Полное собрание рассказов - страница 18

Шрифт
Интервал


Когда мы уже подходили к парковой калитке, тебе захотелось курить, но, пошарив в сумке, ты тихо цокнула:

– Вот глупо! Забыла у него мундштук.

Тронула меня за плечо:

– Милый, сбегай! Иначе курить не могу.

Смеясь, поцеловал я твои зыбкие ресницы, узкую твою улыбку.

Ты крикнула мне вслед:

– Поскорее только!

И тогда я пустился бегом – не потому, что нужно было торопиться, но потому, что все вокруг бежало: и отливы кустов, и тени облаков по влажной траве, и лиловатые цветы, спасающиеся в овраге от молнии косца.

11

Через минут десять, жарко дыша, поднимался я по лестнице в школе. Кулаком бухнул в коричневую дверь. В комнате скрипнули пружины матраца. Я повернул дверную ручку: заперто.

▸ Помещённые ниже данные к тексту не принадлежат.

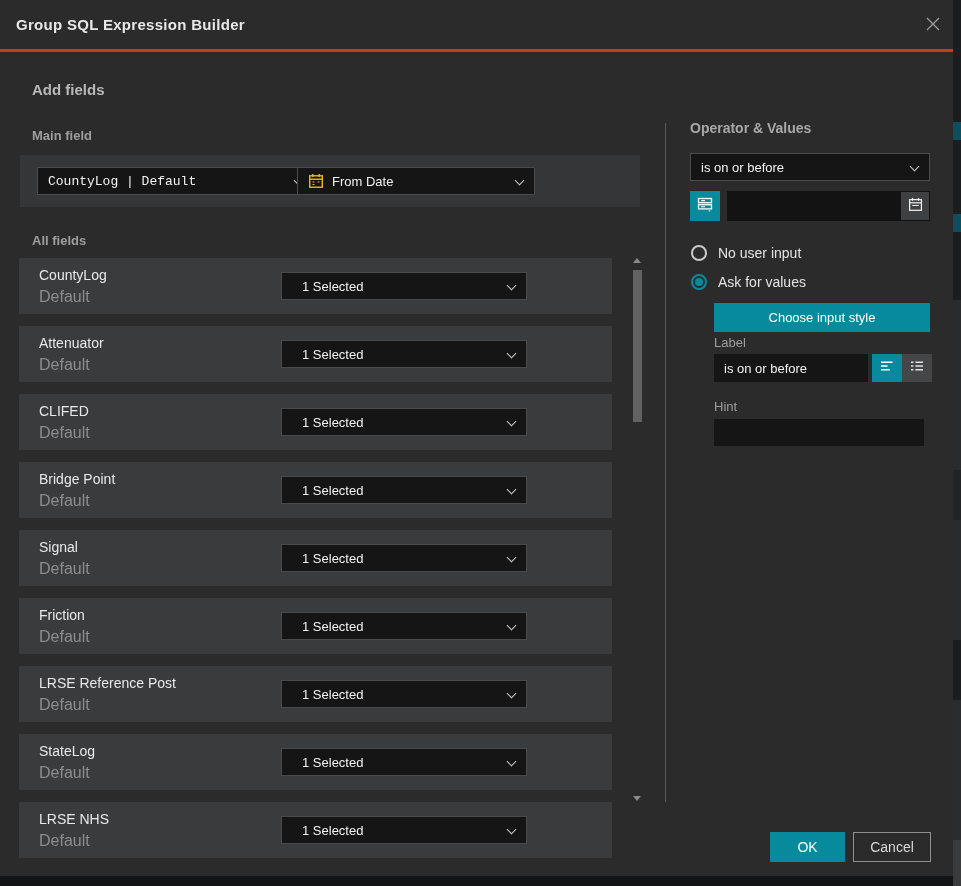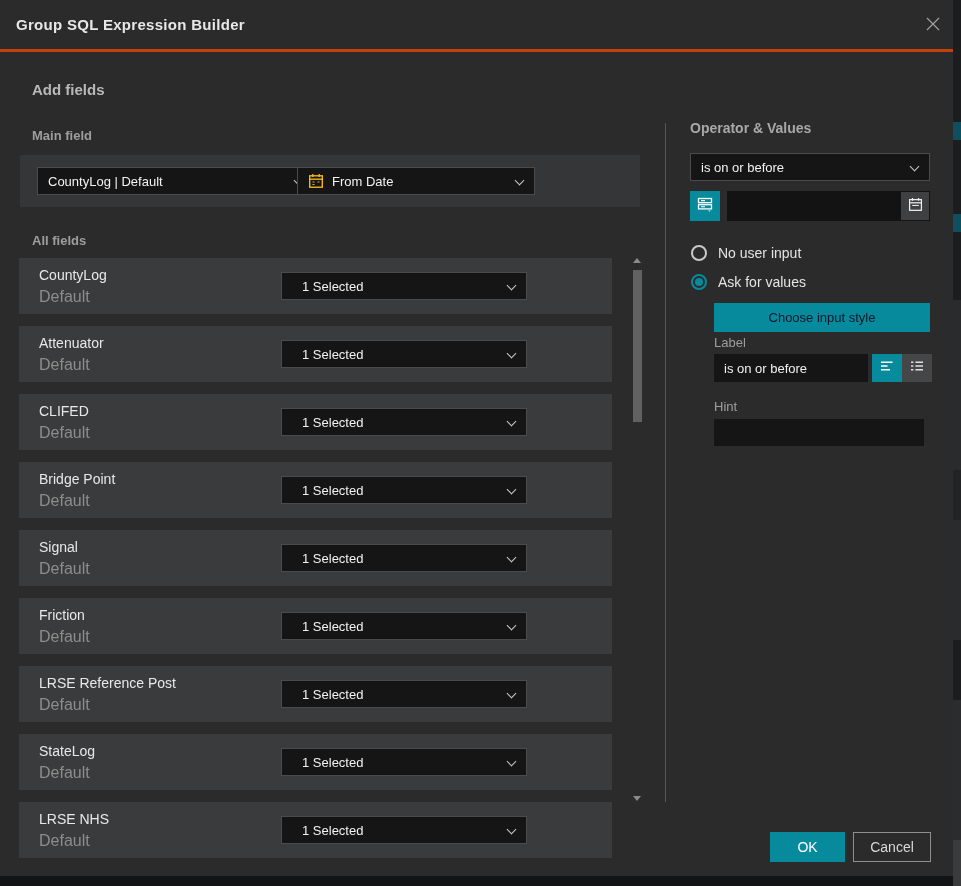--- a/index.html
+++ b/index.html
@@ -31,7 +31,7 @@
 
   
   .main-panel { position:absolute; left:20px; top:155px; width:620px; height:52px; background:#353637; }
-  .sel-layer { position:absolute; left:17px; top:12px; width:277px; }
+  .sel-layer { position:absolute; left:17px; top:12px; width:277px;font-family:Liberation Mono, monospace; }
   .sel-field { position:absolute; left:277px; top:12px; width:238px; }
   .sel-field .ftext { margin-left:8px; }
 

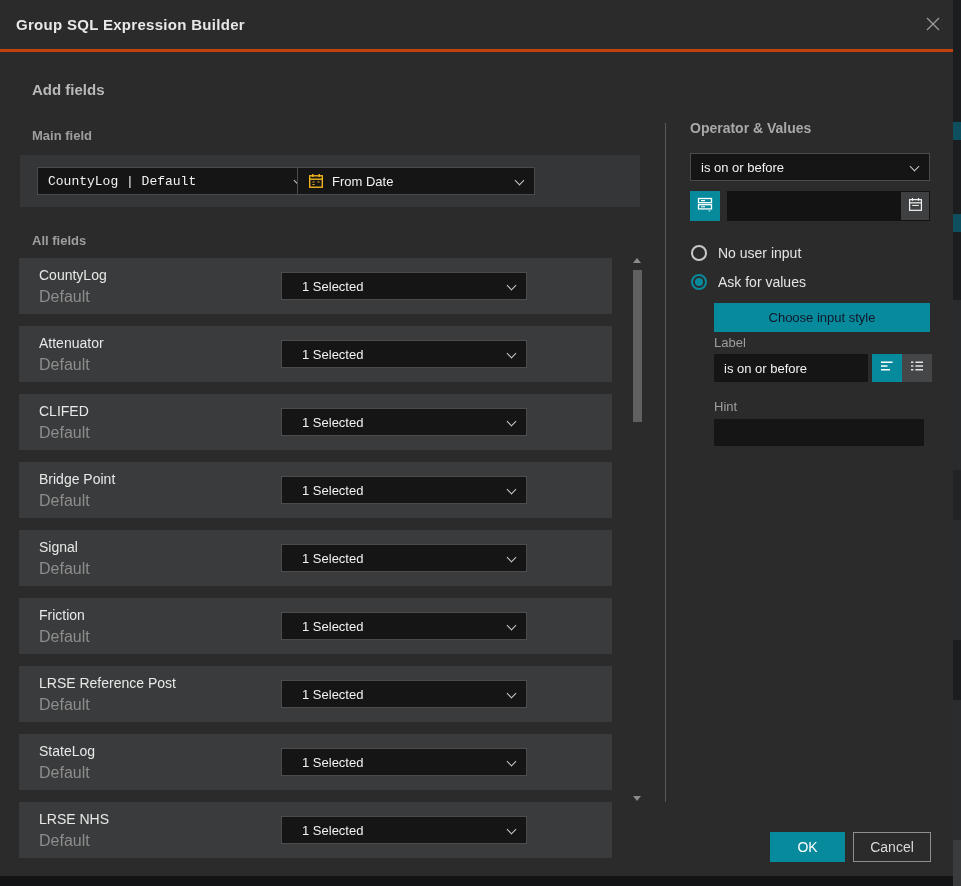--- a/index.html
+++ b/index.html
@@ -64,7 +64,7 @@
   .radio-circle.sel { border-color:var(--accent); }
   .radio-circle.sel::after { content:""; position:absolute; left:2px; top:2px; width:8px; height:8px; border-radius:50%; background:var(--accent); }
 
-  .choose-btn { position:absolute; left:24px; top:303px; width:216px; height:29px; background:var(--accent); color:#0f172a; font-size:13px; text-align:center; line-height:29px; cursor:pointer; font-family:inherit; border:none; }
+  .choose-btn { position:absolute; left:24px; top:303px; width:216px; height:29px; background:var(--accent); color:#ffffff; font-size:13px; text-align:center; line-height:29px; cursor:pointer; font-family:inherit; border:none; }
 
   .label-label { position:absolute; left:24px; top:335px; font-size:13px; color:#9e9e9e; }
   .label-input { position:absolute; left:24px; top:354px; width:154px; height:28px; background:#151515; border:none; outline:none; color:#f2f2f2; font-size:13px; padding:0 10px; font-family:inherit; }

– Кто там? – растерянно отозвался Пал Палыч.

Я крикнул:

– Да впустите же!

Опять звякнул матрац; зашлепали необутые ступни. И сразу же я заметил, что глаза у него красные.

– Входите, входите… Очень приятно. Я, видите ли, спал. Прошу.

– Тут мундштук остался, – сказал я, стараясь не глядеть на него.

Отыскал под креслом зеленую эмалевую трубочку. Сунул в карман. Пал Палыч трубил в платок.

– Прекрасный она человек, – некстати заметил он, тяжело присев на постель. В<з>дохнул. Посмотрел вбок.

– В русской женщине есть, знаете, этакая… – Весь сморщился, потер лоб рукой. – Этакая… (Тихо крякнул.) Жертвенность. Ничего нет прекраснее на свете. Необычайно тонкая, необычайно прекрасная… жертвенность. – Заломил руки, просиял лирической улыбкой. – Необычайно…

Помолчал и спросил уже другим тоном, которым часто смешил он меня:

– А что вы мне еще расскажете, дорогой мой?

Мне захотелось обнять его, сказать ему что-нибудь очень ласковое, нужное.

– Шли бы вы гулять, Пал Палыч. Охота вам киснуть в душной комнате.

Он махнул рукой:

– Чего я там не видал. П-печет только…

Вытер ладонью опухшие глаза, усы, сверху вниз.

– Вот вечером, может быть, пойду удить рыбу. – Дрогнул родимый прыщик на морщинистом веке.

Надо было спросить его: «Голубчик, Пал Палыч, отчего это вы только что лежали, уткнувшись в подушку? Что это, сенная лихорадка или большая печаль? Любили ли вы когда-нибудь женщину? И отчего вам плакать сегодня, когда на улице солнце, лужи?..»

– Ну-с, пора мне бежать, Пал Палыч, – сказал я, оглянув неубранные стаканы, типографского Толстого, сапоги с ушками под стулом.

Две мухи сели на красный пол. Одна влезла на другую. Зажужжали. Разлетелись.